Front-end code edit data

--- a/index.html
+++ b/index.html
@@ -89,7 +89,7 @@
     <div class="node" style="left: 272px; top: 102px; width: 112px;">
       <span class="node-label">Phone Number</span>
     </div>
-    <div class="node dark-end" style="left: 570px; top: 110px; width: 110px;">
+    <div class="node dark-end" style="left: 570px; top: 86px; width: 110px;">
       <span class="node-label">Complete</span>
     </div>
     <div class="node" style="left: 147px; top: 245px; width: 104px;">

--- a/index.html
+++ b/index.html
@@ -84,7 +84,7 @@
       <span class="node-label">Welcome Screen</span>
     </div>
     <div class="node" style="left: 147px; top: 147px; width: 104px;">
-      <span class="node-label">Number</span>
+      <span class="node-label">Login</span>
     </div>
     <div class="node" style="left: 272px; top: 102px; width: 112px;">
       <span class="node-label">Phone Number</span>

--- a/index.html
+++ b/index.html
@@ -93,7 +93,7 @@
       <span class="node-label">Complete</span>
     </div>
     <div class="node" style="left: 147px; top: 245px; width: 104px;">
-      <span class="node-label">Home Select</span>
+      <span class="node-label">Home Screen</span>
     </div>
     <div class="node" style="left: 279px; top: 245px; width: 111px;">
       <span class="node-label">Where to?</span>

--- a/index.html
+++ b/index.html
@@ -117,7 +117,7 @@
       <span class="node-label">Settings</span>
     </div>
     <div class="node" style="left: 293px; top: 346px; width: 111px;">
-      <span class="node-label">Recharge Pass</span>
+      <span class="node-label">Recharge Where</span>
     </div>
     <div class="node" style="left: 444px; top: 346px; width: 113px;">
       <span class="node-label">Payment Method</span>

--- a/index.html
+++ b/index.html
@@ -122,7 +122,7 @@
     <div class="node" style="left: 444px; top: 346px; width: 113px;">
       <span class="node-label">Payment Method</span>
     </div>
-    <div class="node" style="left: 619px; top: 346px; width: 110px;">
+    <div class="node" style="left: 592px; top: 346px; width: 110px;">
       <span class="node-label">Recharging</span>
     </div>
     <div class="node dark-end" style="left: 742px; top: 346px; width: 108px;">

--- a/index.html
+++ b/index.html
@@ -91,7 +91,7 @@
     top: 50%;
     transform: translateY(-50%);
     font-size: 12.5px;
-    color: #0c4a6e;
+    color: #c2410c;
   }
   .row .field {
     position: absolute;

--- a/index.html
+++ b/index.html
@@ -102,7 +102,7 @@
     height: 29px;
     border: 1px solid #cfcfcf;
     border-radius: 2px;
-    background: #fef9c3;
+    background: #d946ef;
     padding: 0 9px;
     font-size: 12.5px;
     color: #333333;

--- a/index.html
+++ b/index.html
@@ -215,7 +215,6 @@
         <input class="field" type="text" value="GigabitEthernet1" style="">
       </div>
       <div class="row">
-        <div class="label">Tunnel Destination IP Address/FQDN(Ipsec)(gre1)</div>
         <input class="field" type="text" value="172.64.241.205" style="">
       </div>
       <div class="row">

Task => Filter the records above for lines with "background".

Exercise result =>
-    background: #fef9c3;
+    background: #d946ef;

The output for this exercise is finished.